Ph.: Dieter Meylr. |
—¿Te gustaría tener más una ex que una novia, no? —le preguntó, sin darse vuelta.
—¿Qué? —dijo Ezequiel, que de verdad no había escuchado.
Ayelén no repitió la pregunta. Volvió a entrar al baño. Ezequiel salió al balcón y miró a los médicos en ronda. Fumaban como escuerzos en el patio trasero de la clínica. Le fascinaba ver fumar a doctores de blanco. Del otro lado de la pared, una fila de personas que esperaba el colectivo. Cualquier halo de superioridad, pensó, cualquier atisbo de ego desmesurado, se te va un día de sol mientras esperás el colectivo, con la gota cayendo por la espalda. La espalda. Giró, extendió los brazos, quedó de frente al ventanal y, agarrado con las manos de la baranda del balcón, cual Jesucristo, se inclinó hacia atrás hasta quedar mirando el cielo. Último piso. Las nubes, el sonido lejano de un avión, los ojos entrecerrados. Ay, ese dolor de columna, la puta que me parió, tengo que salir a correr, llamar a la masajista, calmarme, basta, basta. Bostezó sin abrir la boca. Cuando entró, Ayelén ya estaba cambiada. Y hermosa.
—¿Leíste El tren de los pasajeros de la noche, ese cuento de Fogwill? —le preguntó Ezequiel.
—Te lo pasé yo hace tiempo, pero seguro ni bola.
—No me lo pasaste.
—Sí, te lo pasé.
—Bueno. Hay una frase genial en un diálogo, sobre el final, que…
Ayelén se deslizó hasta la puerta como una patinadora en la pista de hielo, y acompasando el cuerpo a las palabras, sopló: “Los peces podrán saber de todo, pero lo último de lo que un pez se entera es que vive en el agua”. Ezequiel chapoteó en su vanidad. Las cosas son o no son. ¿Las cosas son o no son?
—¿Te molesta si te quiero? —le dijo ella.
—No —respondió él.
—¿Entonces?
—Nada.

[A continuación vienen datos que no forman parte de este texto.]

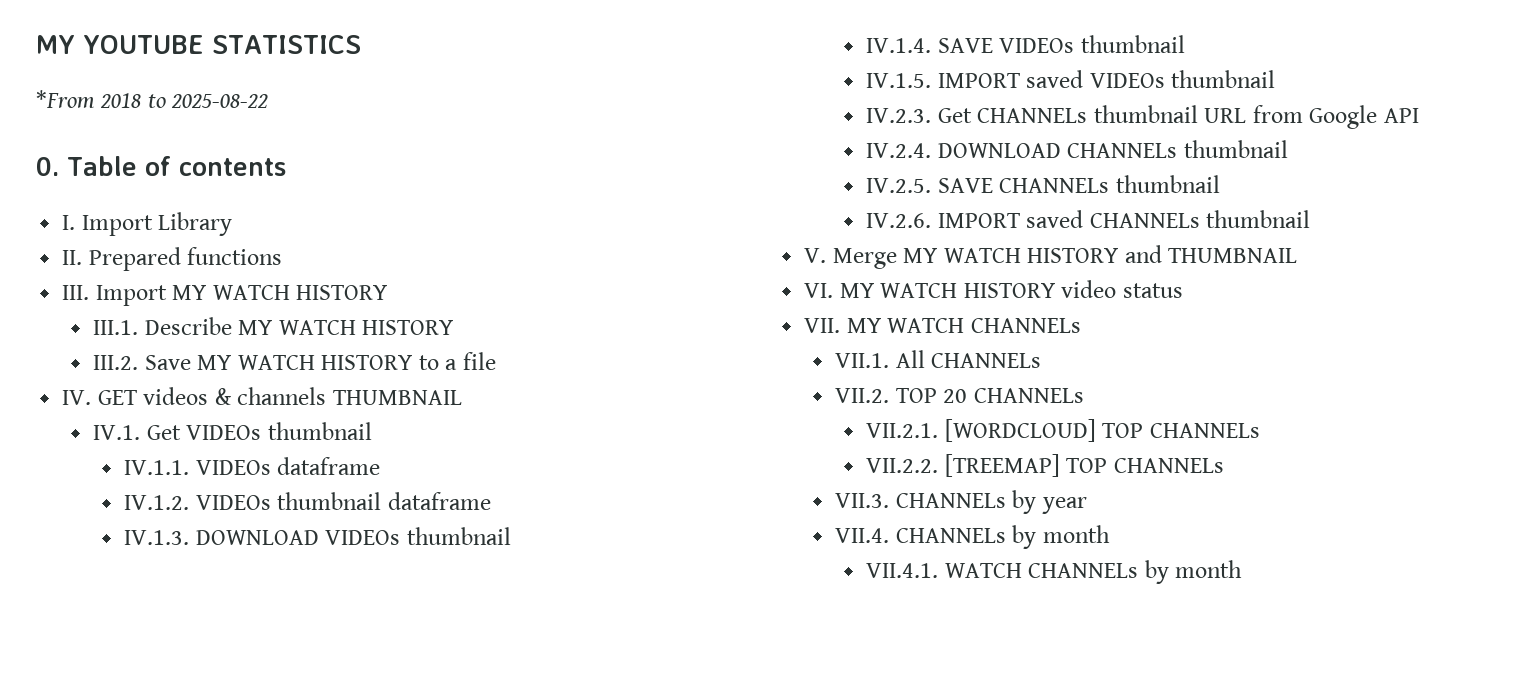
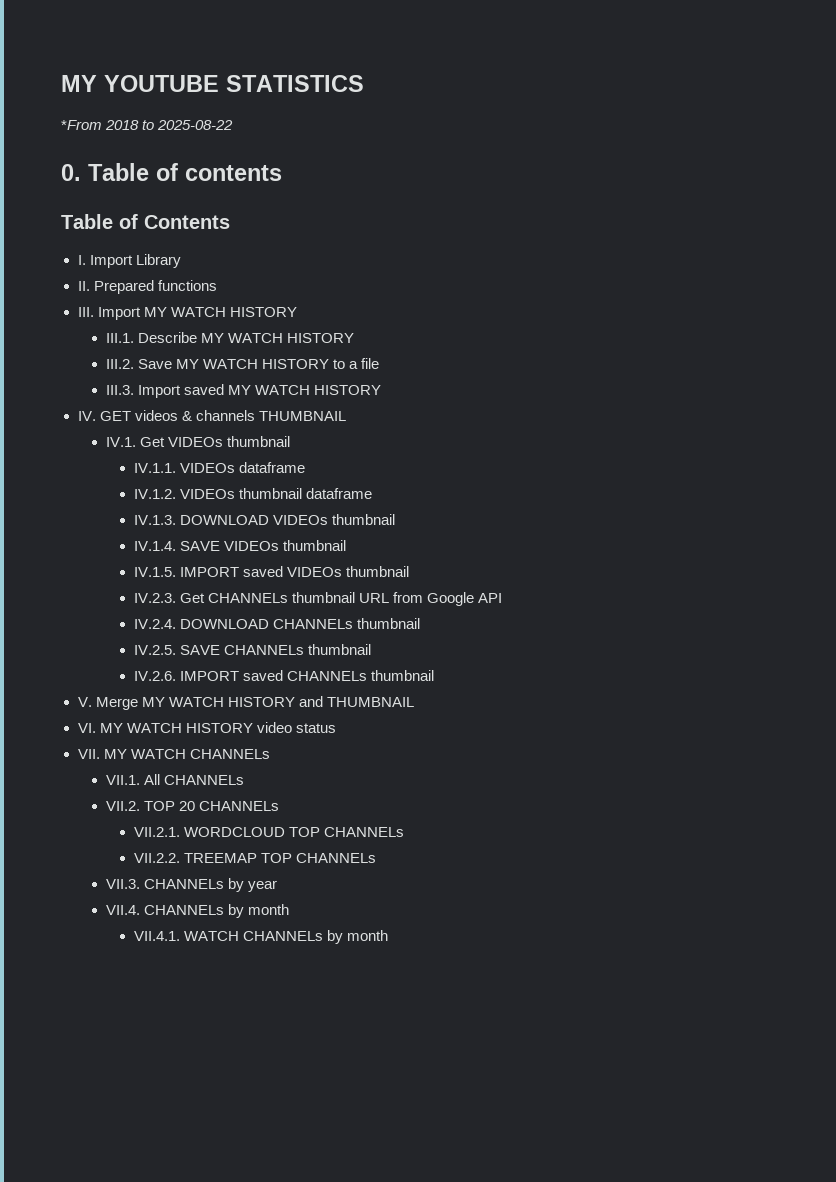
+ Table of Contents
+ III.3. Import saved MY WATCH HISTORY
- VII.2.1. [WORDCLOUD] TOP CHANNELs
+ VII.2.1. WORDCLOUD TOP CHANNELs
- VII.2.2. [TREEMAP] TOP CHANNELs
+ VII.2.2. TREEMAP TOP CHANNELs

Parece que la cotidianidad no es para nosotros. Estamos hechos para lo extraordinario —mintió Ezequiel.
—¿Y si de verdad te ves a vos, y no te tomás todo tan a la tremenda, y te la bancás?
Ezequiel dejó entrever una sonrisa. Una sonrisa de más te puede costar caro, se dijo ella, y dio un portazo. Ezequiel se hundió en el sillón. Un minuto, si no me voy a quedar a vivir. Se levantó, agarró de la mesa la botella que Ayelén había dejado por la mitad, y volvió a salir al balcón. Los médicos habían entrado. Cerró el ventanal. Con un poco de agua, regó las plantas. El resto se la echó lentamente de la frente hacia la nuca, recorriendo el pelo. Apoyado en la baranda, se inclinó ahora hacia adelante y hacia abajo. Un péndulo. El vacío. Pasajeros que esperan el colectivo. Se agarró fuerte. Empezó a contar hasta marearse. Uno, dos, tres, veinticinco segundos. Y, como un perro que recién sale de la pileta, sacudió la cabeza.